Talking to your kids is so important, especially when they're young. Asking them open-ended questions, instead of saying a basic "yes" or "no," will open up the doors to good conversation. But you don't have to wait until your kids are in grade school to start chatting. Respond to your baby when she babbles. Speech and language skills develop at a rapid fire pace during an infant's first three years of life, and babies develop best when exposed to a variety of sounds. In fact, your little one can recognize the basic sounds of their native language by the time he's 6-months-old.
Slate.com recently published a story about the Thirty Million Words Project, a trial project started by Dana Suskind, a pediatric surgeon who performs cochlear implant operations on hearing-impaired children at the University of Chicago Medicine. She created the Thirty Million Words Project to support low-income families after noticing a trend in her patients' recovery six years ago: children from affluent families chattered away after surgery while those from low-income families struggled. As part of the trial, pediatric hearing specialists visit the homes of low-income mothers every week in Chicago's South Side. A small electronic device is attached to the shirt of a participating child to record the number of words that are heard and spoken (not including TV sounds), plus the amount of back-and-forth conversation between her and her mother. Suskind's staff then work with the mothers on ways they can communicate effectively with their children, reduce the amount of TV time, and increase the amount of reading, which helps build vocabulary.

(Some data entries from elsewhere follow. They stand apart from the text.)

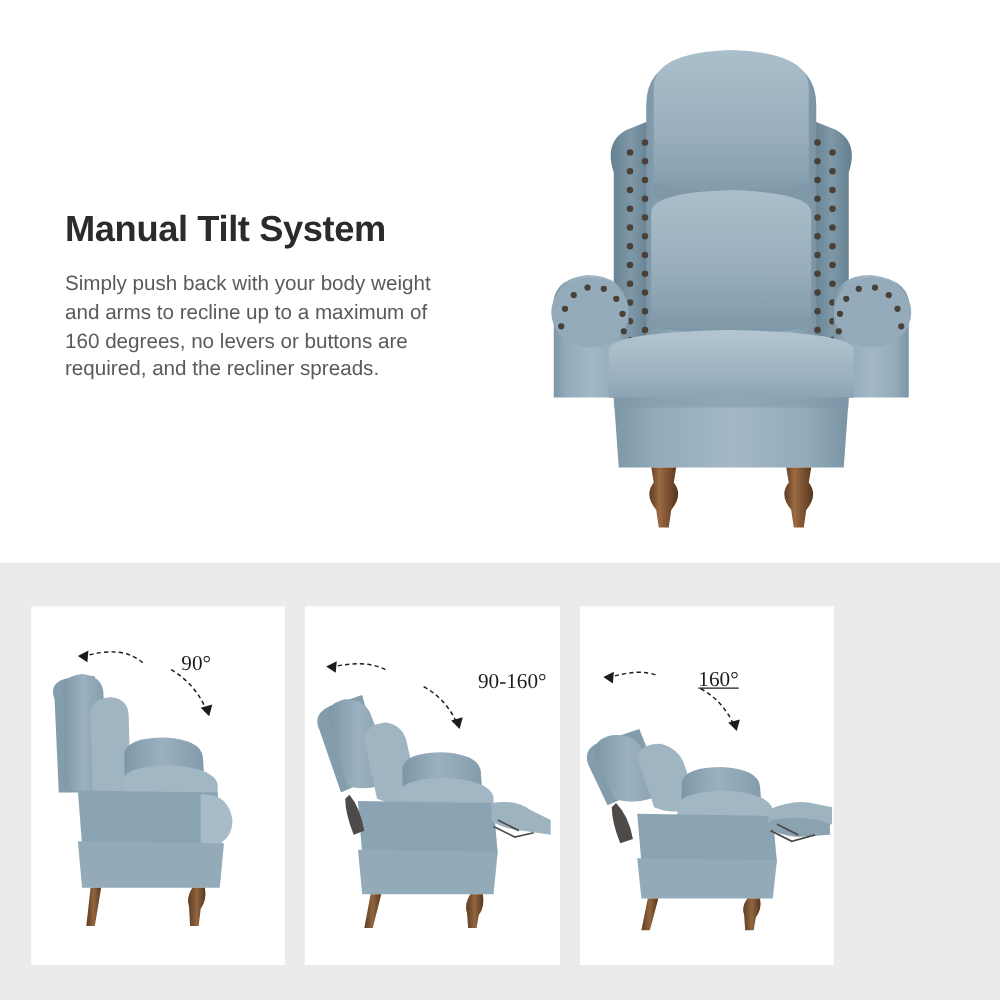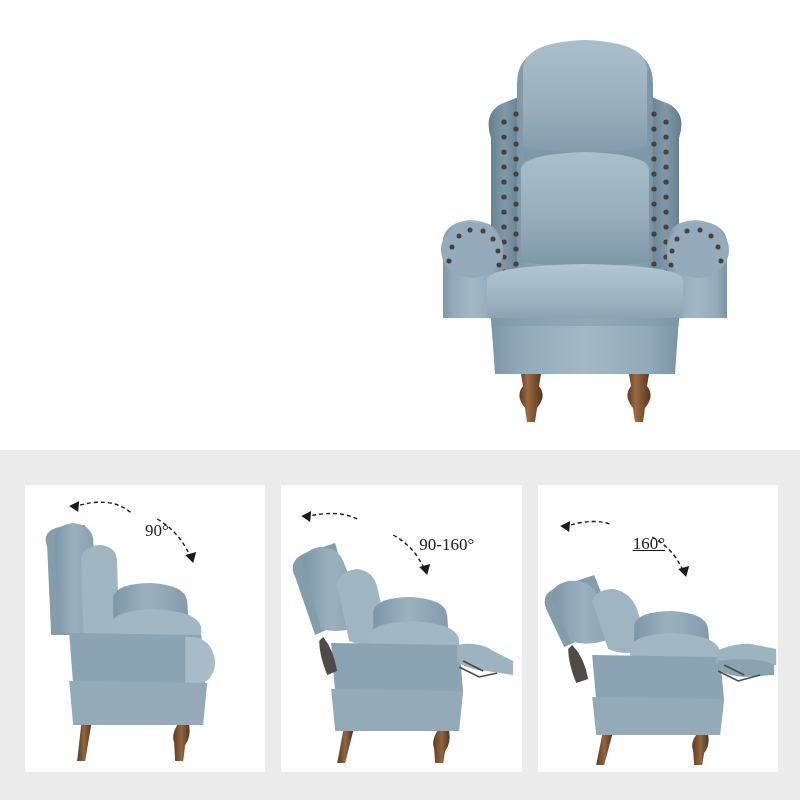"Manual Tilt System" div { html: none -> <div> <div>Manual Tilt System</div> <div>Simply push back with your body weight and arms to recline up to a maximum of 160 degrees, no levers or buttons are required, and the recliner spreads.</div> </div> }
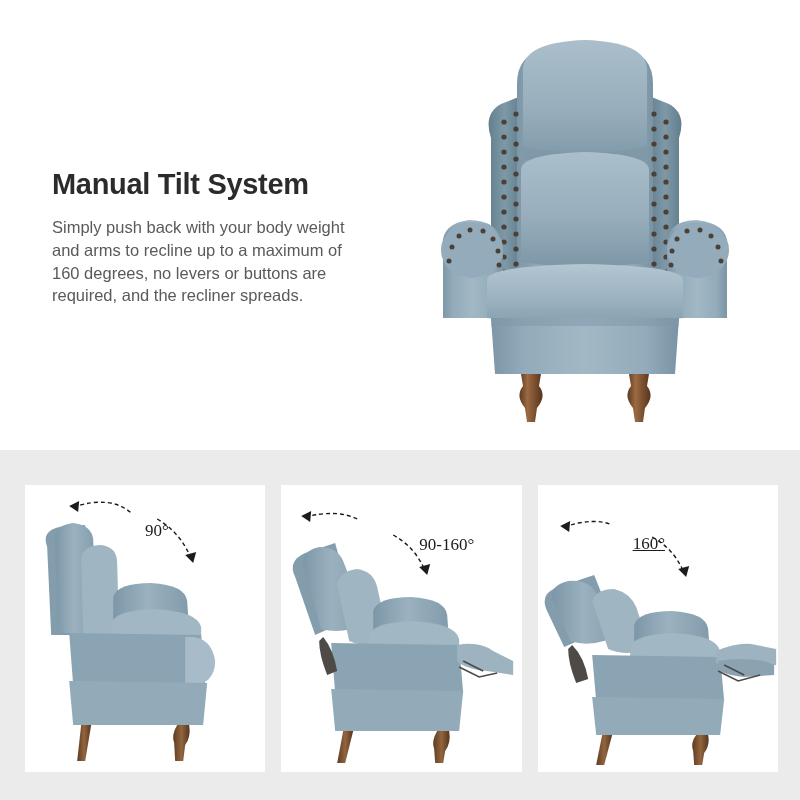"90°" #panels-row { width: 753px -> 642px }
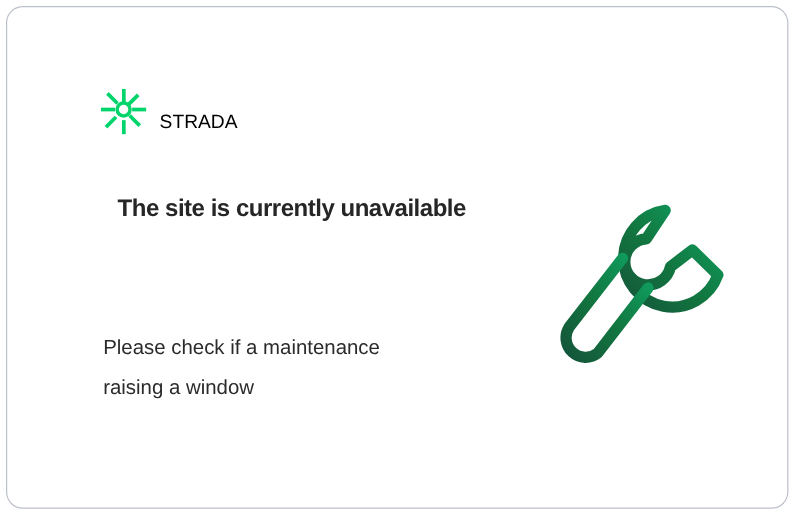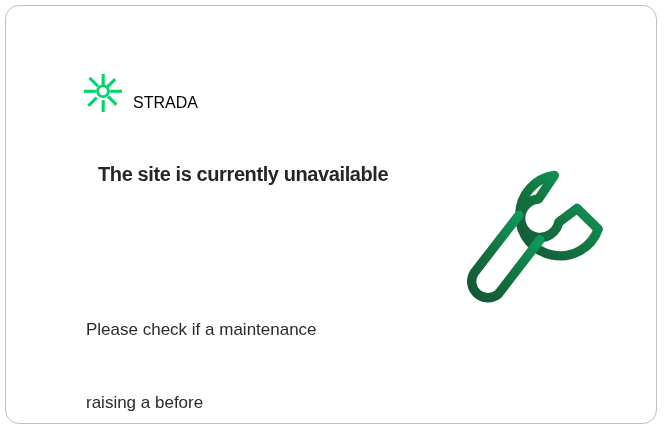"Please check if a maintenance" #body-copy .line { margin-top: 40px -> none }
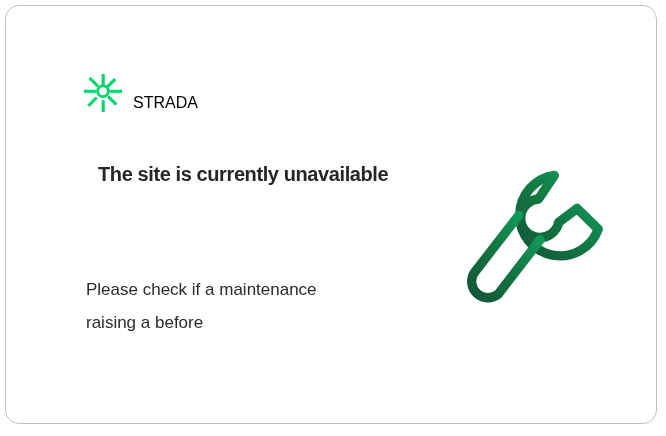"raising a before" span.line { text: before -> window }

Dana Suskind's admirable crusade made me think about my own childhood conversations with my parents. My mom cooked almost daily, and we sat around the dinner table and laughed about what happened at school that day. Like the Thirty Million Words Project curriculum, my parents avoided directives (or simple, direct commands), and encouraged my brother Scott and me to express ourselves. I have vivid memories of Scott shushing me to stop interrupting at the table. Unlike many parents in my neighborhood, my dad regulated my brother's Madden NFL video game obsession because he was afraid my brother wouldn't be able to interact properly with his peers. While my brother turned out fine, his friends often spoke and acted like they lived in a video game.
So the next time your babe points to a box of Cheerios in the supermarket, engage in some activities with her. Even if your conversation doesn't make sense, you're still building the foundation of her vocabulary, which will only continue to expand as she grows. And before you know it, she'll be starting preschool, so all of that talking, reading, and interacting will give her a head start in the classroom.